> **Work instructions**: Reply solely with the number of lines, in the records underneath, that include the word "none".

Revision tracking records:
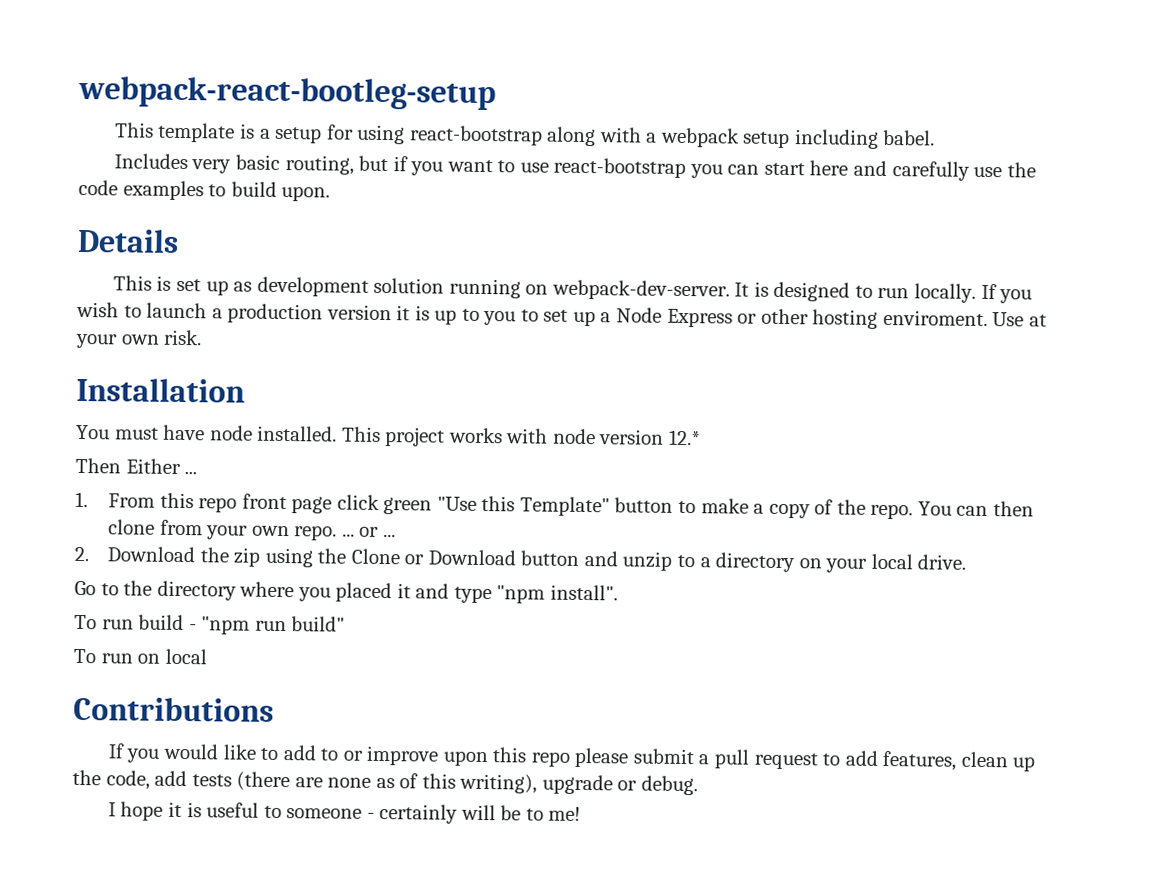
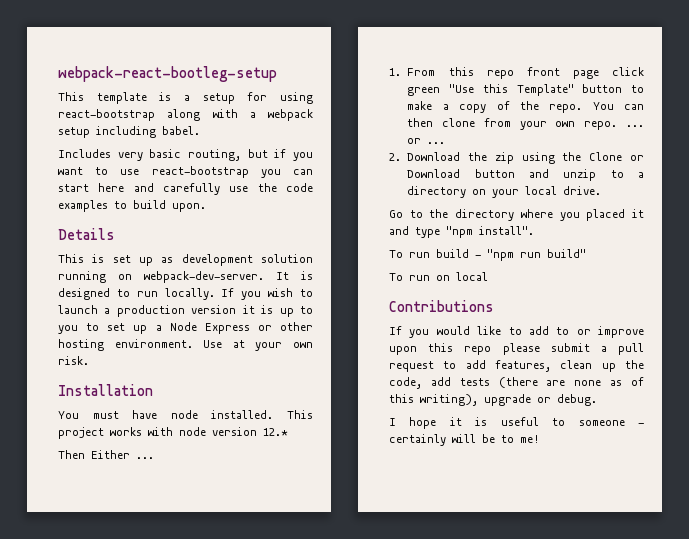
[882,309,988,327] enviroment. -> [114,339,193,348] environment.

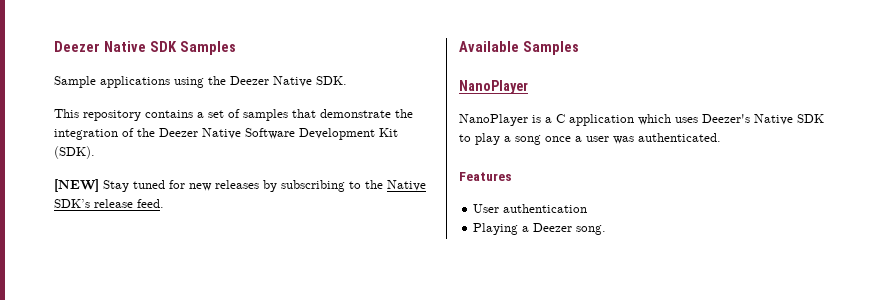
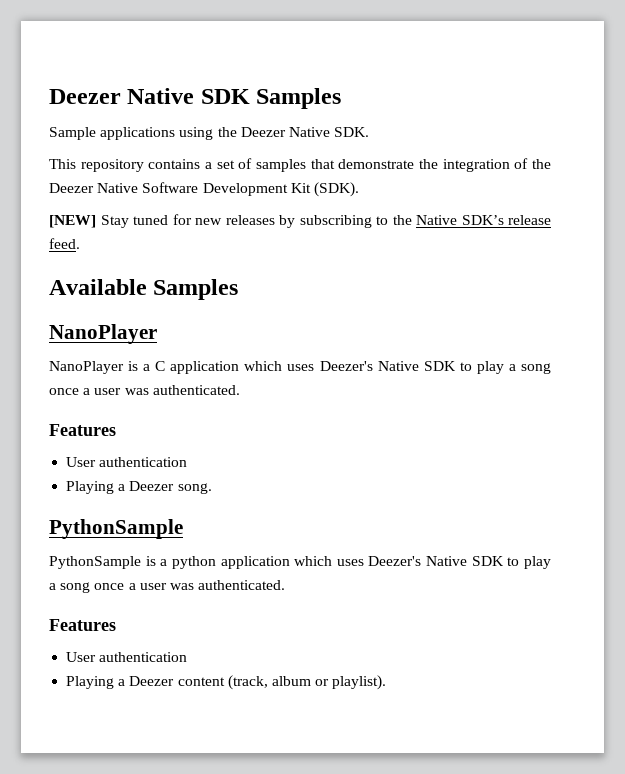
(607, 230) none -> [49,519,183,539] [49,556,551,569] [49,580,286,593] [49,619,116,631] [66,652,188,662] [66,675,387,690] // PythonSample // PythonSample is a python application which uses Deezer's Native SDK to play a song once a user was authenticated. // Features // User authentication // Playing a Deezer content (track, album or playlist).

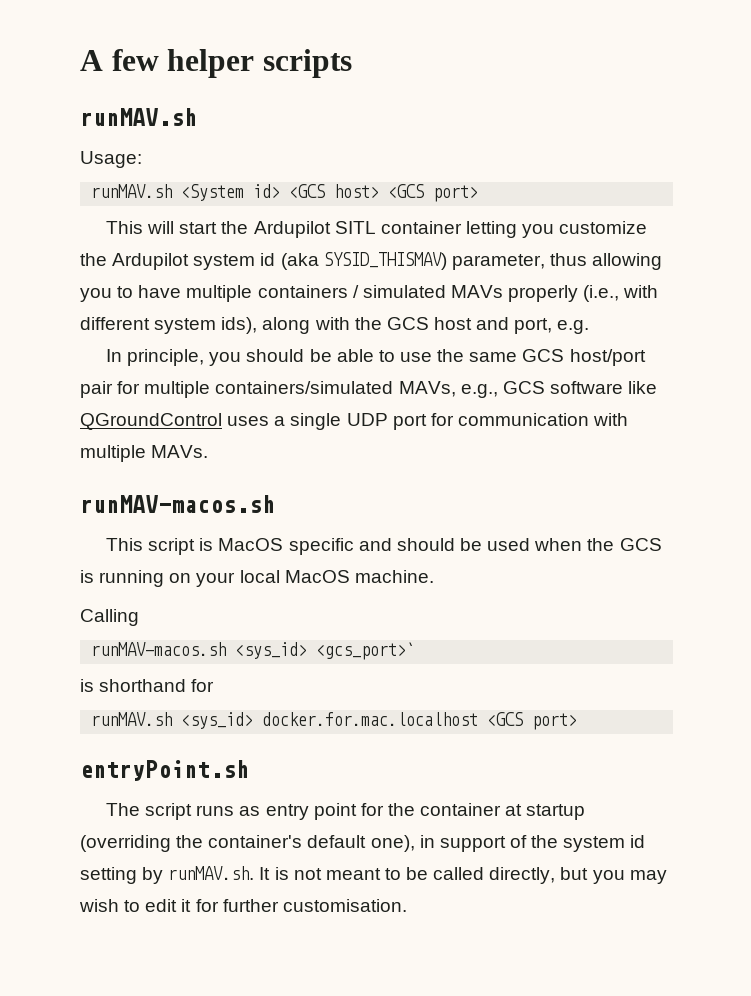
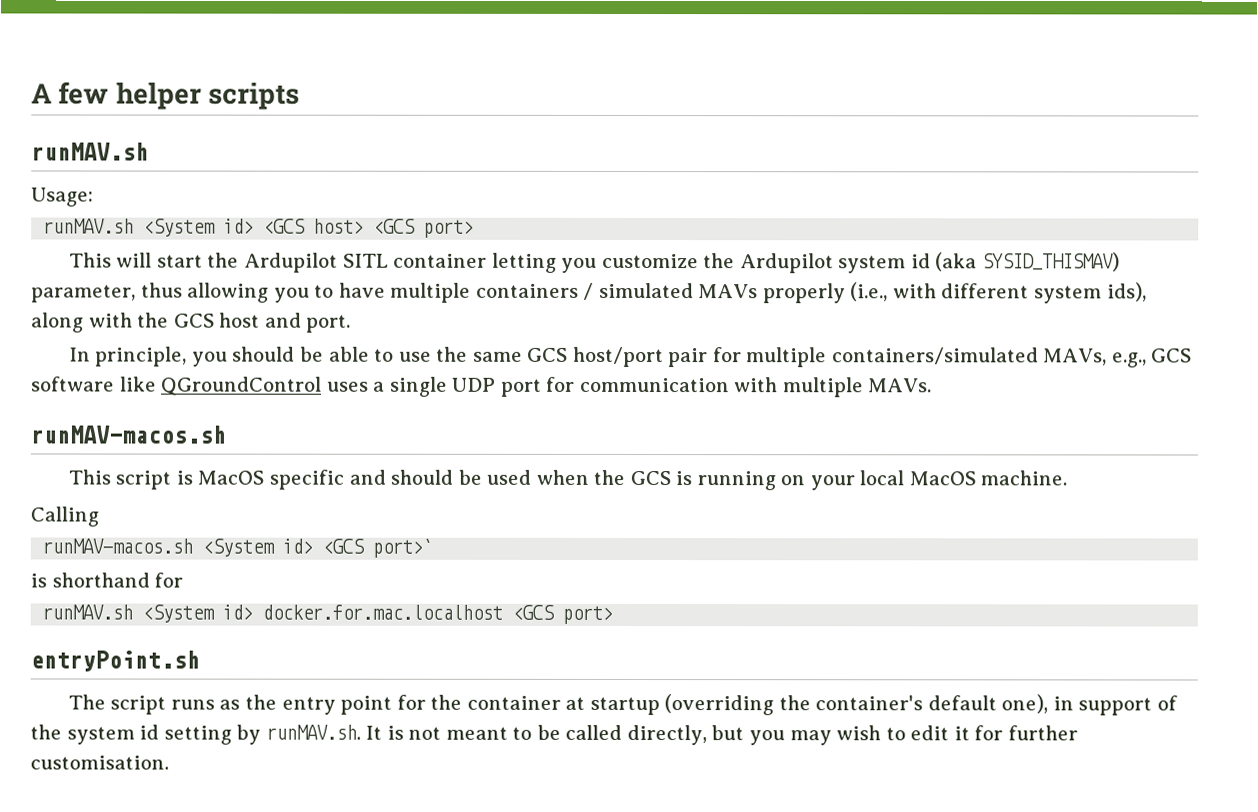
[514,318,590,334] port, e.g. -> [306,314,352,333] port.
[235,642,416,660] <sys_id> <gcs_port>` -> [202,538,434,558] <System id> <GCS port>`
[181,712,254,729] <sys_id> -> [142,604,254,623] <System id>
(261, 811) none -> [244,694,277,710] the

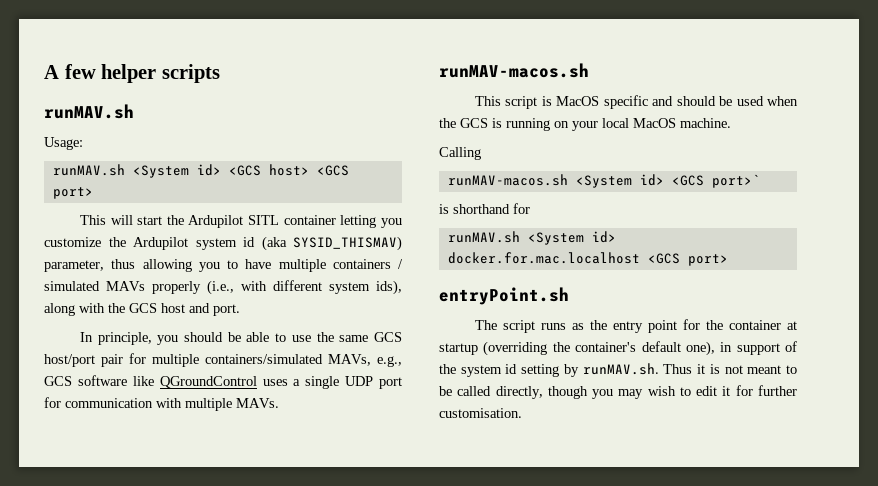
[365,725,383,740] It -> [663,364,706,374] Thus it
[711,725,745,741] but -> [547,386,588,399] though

> **Output of the task**: 2